_What is expected_. If a line in the records below includes the word "content", count it, then give the total and nothing else.

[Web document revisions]
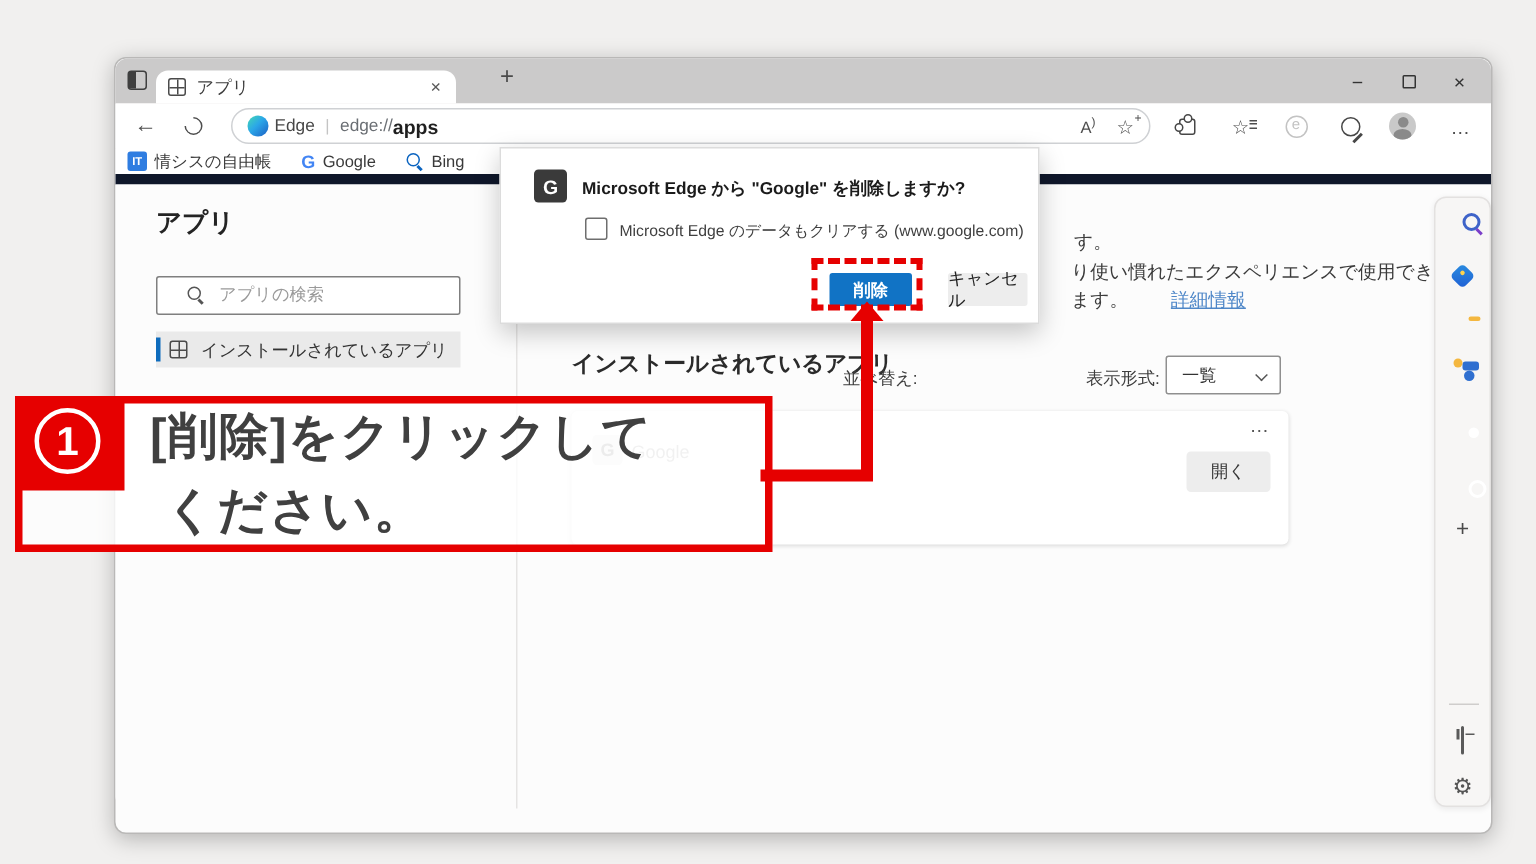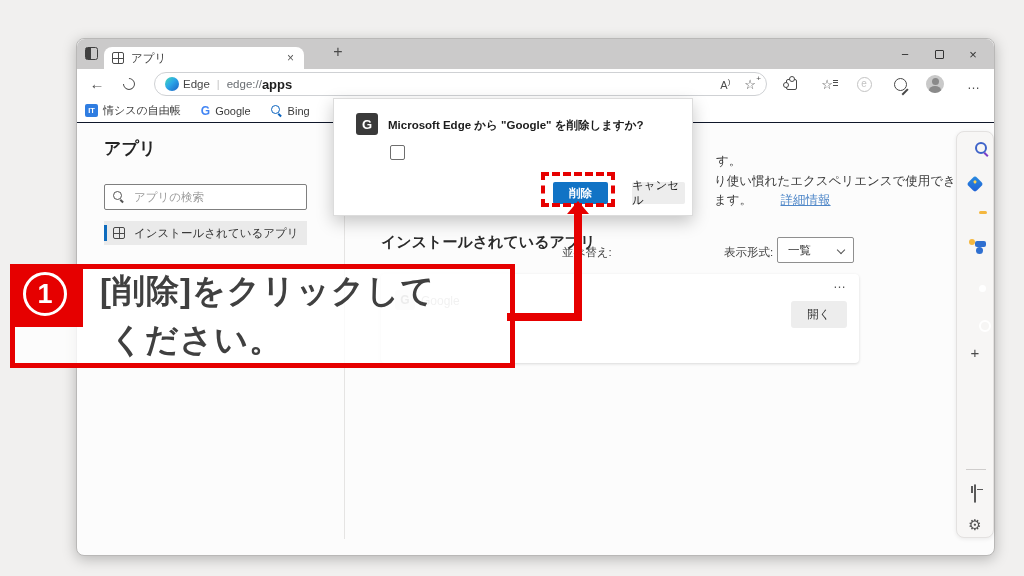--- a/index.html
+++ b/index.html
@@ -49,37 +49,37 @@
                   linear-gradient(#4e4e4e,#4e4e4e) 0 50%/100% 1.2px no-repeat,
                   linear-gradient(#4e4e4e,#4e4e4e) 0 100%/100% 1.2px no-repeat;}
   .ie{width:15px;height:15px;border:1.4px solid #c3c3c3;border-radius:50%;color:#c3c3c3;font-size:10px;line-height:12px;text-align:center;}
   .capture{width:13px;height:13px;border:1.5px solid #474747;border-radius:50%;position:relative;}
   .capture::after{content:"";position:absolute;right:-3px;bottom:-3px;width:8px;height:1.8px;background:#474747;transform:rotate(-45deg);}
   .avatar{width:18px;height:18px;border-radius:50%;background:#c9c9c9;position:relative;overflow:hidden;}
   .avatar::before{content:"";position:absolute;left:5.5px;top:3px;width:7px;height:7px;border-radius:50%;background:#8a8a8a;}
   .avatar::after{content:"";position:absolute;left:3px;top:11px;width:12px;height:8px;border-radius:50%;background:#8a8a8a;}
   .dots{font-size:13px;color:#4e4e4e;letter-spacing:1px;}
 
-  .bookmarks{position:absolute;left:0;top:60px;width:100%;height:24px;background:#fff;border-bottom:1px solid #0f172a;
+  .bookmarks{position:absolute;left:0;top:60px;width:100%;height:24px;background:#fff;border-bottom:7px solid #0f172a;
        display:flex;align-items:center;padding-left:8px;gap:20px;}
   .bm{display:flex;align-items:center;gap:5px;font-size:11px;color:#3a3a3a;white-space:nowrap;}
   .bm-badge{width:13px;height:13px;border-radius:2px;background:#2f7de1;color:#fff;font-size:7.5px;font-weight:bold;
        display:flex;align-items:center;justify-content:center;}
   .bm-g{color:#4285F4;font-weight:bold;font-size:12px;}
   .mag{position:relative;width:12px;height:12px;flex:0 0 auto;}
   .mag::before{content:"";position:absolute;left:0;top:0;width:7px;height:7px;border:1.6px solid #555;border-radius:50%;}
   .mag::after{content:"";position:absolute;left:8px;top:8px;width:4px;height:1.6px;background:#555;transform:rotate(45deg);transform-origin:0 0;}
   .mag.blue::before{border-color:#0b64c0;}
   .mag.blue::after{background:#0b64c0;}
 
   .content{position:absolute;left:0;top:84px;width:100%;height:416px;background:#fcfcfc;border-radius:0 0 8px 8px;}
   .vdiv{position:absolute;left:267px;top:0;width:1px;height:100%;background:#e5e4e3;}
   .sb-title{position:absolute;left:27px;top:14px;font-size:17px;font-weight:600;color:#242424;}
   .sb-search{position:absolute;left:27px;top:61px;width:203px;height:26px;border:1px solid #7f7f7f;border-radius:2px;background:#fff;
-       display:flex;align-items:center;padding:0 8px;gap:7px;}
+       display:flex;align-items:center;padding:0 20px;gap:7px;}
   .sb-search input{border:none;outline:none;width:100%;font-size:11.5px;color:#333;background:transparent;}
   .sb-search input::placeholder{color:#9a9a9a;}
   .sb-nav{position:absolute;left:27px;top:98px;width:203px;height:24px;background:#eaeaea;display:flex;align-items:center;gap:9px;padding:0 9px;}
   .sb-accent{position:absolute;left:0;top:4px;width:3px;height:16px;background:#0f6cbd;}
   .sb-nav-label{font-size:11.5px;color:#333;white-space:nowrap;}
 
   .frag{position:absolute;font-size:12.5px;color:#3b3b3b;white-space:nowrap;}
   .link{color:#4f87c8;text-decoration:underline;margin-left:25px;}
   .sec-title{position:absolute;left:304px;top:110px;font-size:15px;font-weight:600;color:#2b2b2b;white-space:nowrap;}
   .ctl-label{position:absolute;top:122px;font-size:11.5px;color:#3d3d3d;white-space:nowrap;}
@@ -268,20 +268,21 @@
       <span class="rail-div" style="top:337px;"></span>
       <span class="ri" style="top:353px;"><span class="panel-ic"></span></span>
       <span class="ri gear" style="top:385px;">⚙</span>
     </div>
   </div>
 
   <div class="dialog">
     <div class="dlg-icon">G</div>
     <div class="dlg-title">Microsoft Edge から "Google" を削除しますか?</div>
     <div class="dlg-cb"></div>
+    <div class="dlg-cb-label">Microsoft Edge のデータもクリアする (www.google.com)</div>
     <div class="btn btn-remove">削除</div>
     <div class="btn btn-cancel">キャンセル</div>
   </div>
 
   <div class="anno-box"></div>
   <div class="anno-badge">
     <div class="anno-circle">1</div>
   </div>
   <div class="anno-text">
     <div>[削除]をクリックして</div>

_Reply_. 7